Culturally and scientifically, evidence abounds that nurturing and investing in children before they reach kindergarten pays extraordinary dividends. For each dollar spent on early education and care, there are $7 of savings in grade repetition, social welfare and corrections. Expanding pre-K can save $100 million in special education costs and the high cost of kindergarten repetition. Business leaders – people who think about returns on investment – strongly support public and private investments in the building of talent.

We business leaders care deeply about guiding our K-12 and higher education institutions toward excellence and investing in them in smart ways.

We also understand that the earlier we invest in our state’s children, the greater the return. Along with our business colleagues throughout Michigan, we have asked our state officials to put a high priority on early education and care. They have.

The governor and Legislature are behind getting children from all families, regardless of income, into high-quality preschool programs. We support them and applaud them, regardless of their political affiliation. They are leaving a lasting legacy to Michigan, its children and its economic future.

We’re not blind to the partisan and ideological gulfs. But an issue like early childhood investment – where the payback is so high – is a slam dunk. Smart investments benefit us all.
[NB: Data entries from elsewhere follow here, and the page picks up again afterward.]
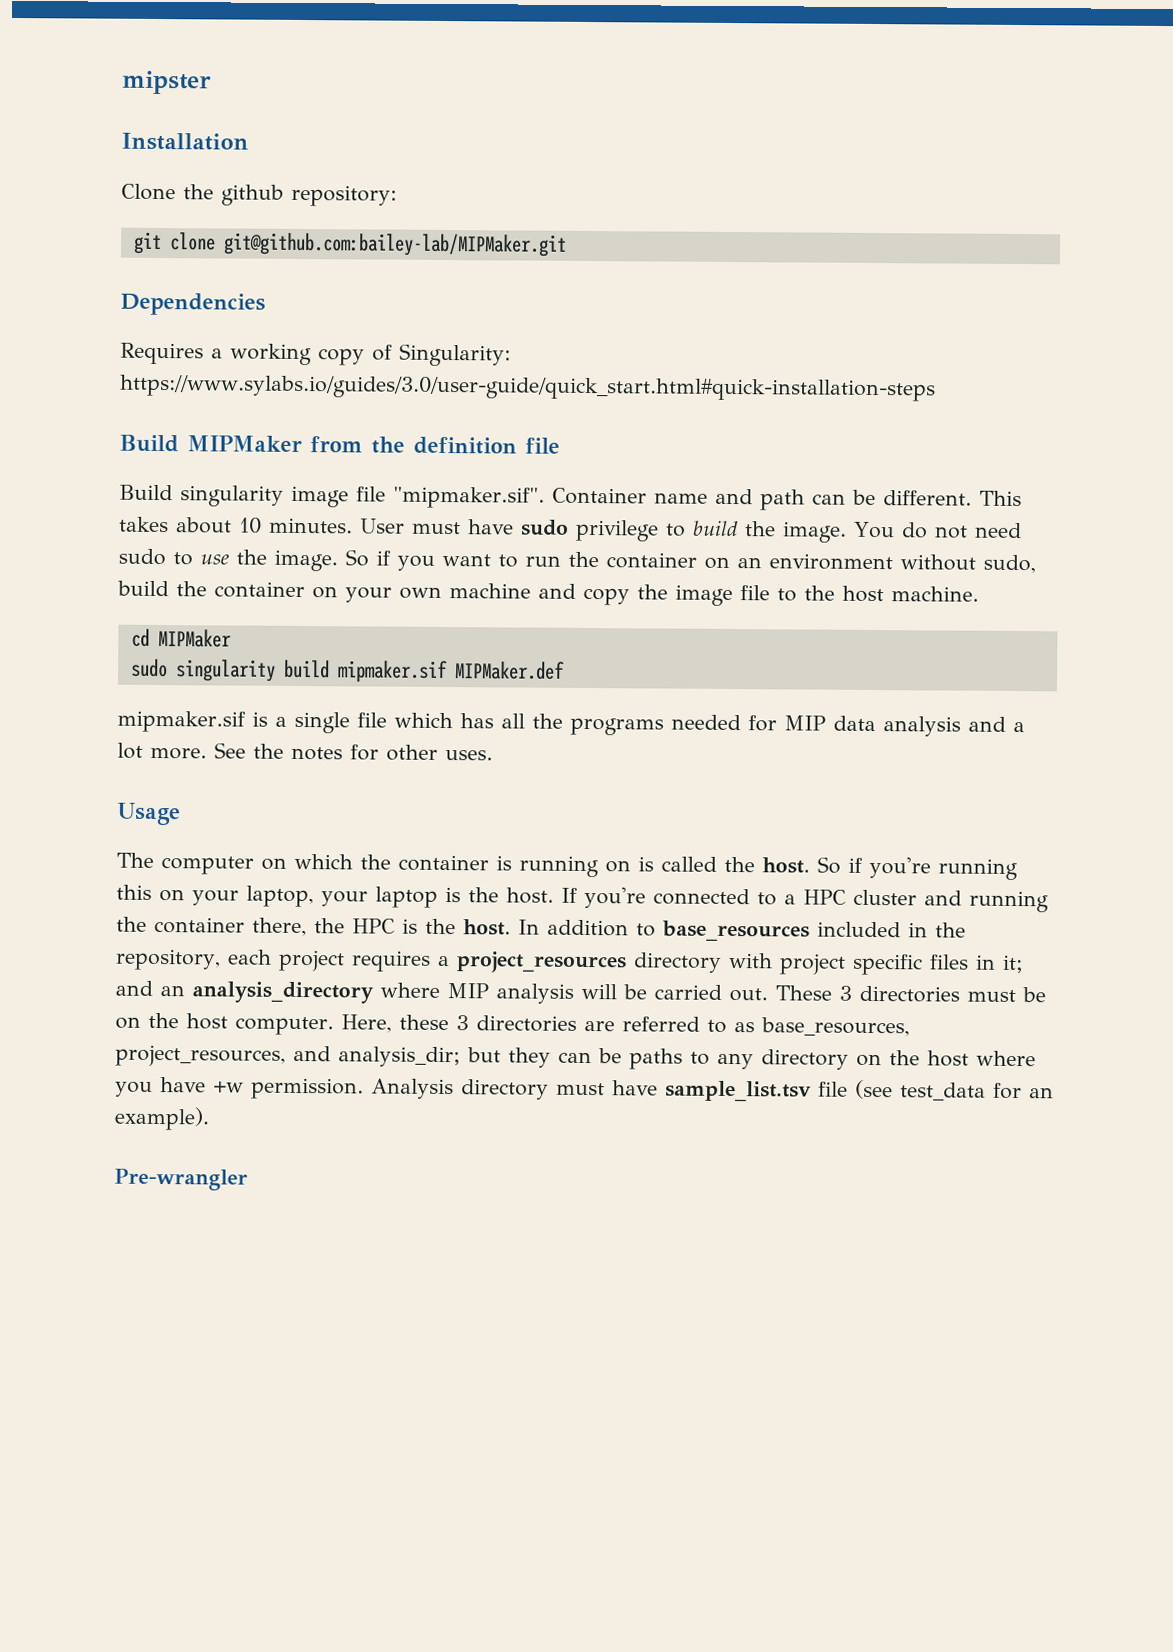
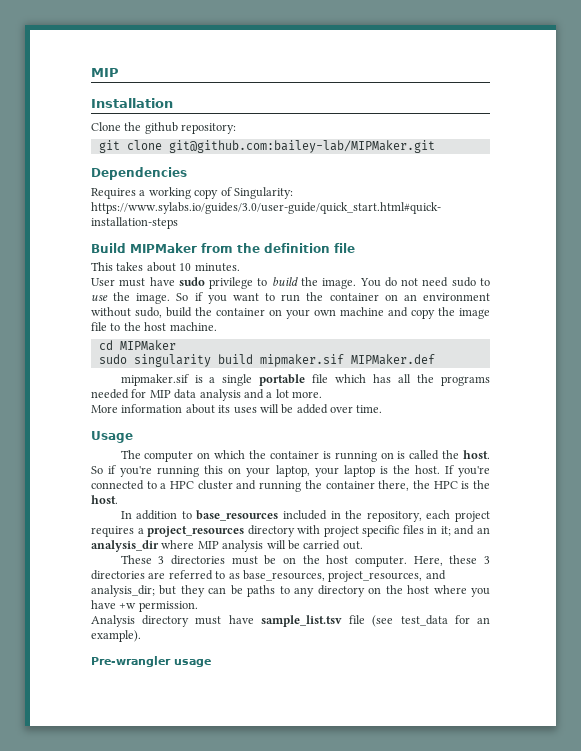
[122,70,212,95] mipster -> [91,68,119,77] MIP
[119,484,972,511] Build singularity image file "mipmaker.sif". Container name and path can be different. -> (355, 248) none
(353, 525) none -> (240, 267) //
(350, 722) none -> [259,374,306,386] portable
[214,742,493,761] See the notes for other uses. -> [91,404,383,414] // More information about its uses will be added over time.
(511, 927) none -> (118, 499) //
[192,981,374,1004] analysis_directory -> [91,540,159,552] analysis_dir
(768, 995) none -> (363, 545) //
(364, 1088) none -> (198, 606) //
(248, 1179) none -> [174,659,211,667] usage

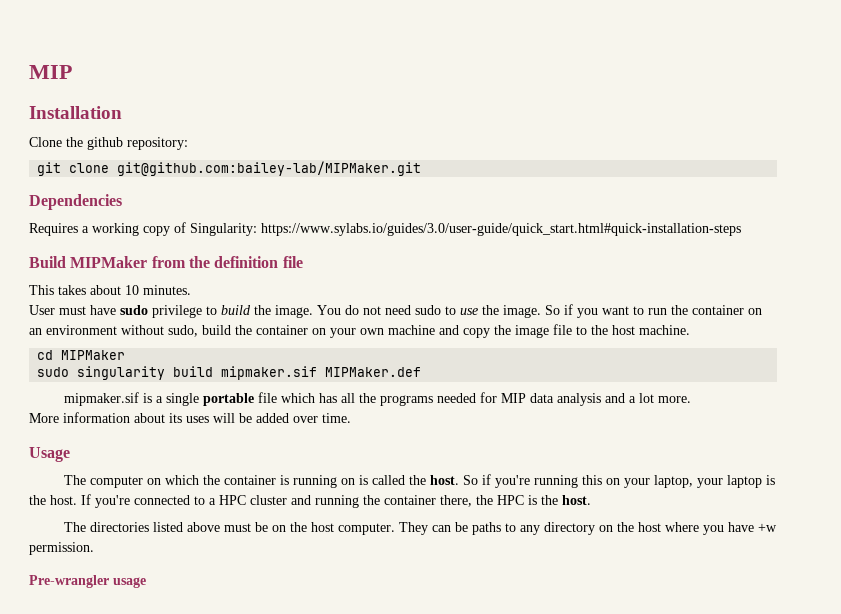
[120,510,490,522] [91,525,491,537] [91,540,363,552] [120,555,225,565] In addition to base_resources included in the repository, each project requires a project_resources directory with project specific files in it; and an analysis_dir where MIP analysis will be carried out. // These 3 directories -> [64,522,221,532] The directories listed above
[413,555,491,566] [91,570,446,582] [91,585,205,597] Here, these 3 directories are referred to as base_resources, project_resources, and analysis_dir; but they -> [399,522,429,535] They
[91,615,491,627] [91,630,141,642] // Analysis directory must have sample_list.tsv file (see test_data for an example). -> (94, 548) none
Tots count. They will pursue the education they need and eventually enter our workplaces. The better their start, the better off they, and we, will be.

To the rest of us: Please follow Michigan’s policy leadership and invest in our state’s children now.


Bridge welcomes guest columns from a diverse range of people on issues relating to Michigan and its future. The views and assertions of these writers do not necessarily reflect those of Bridge or The Center for Michigan.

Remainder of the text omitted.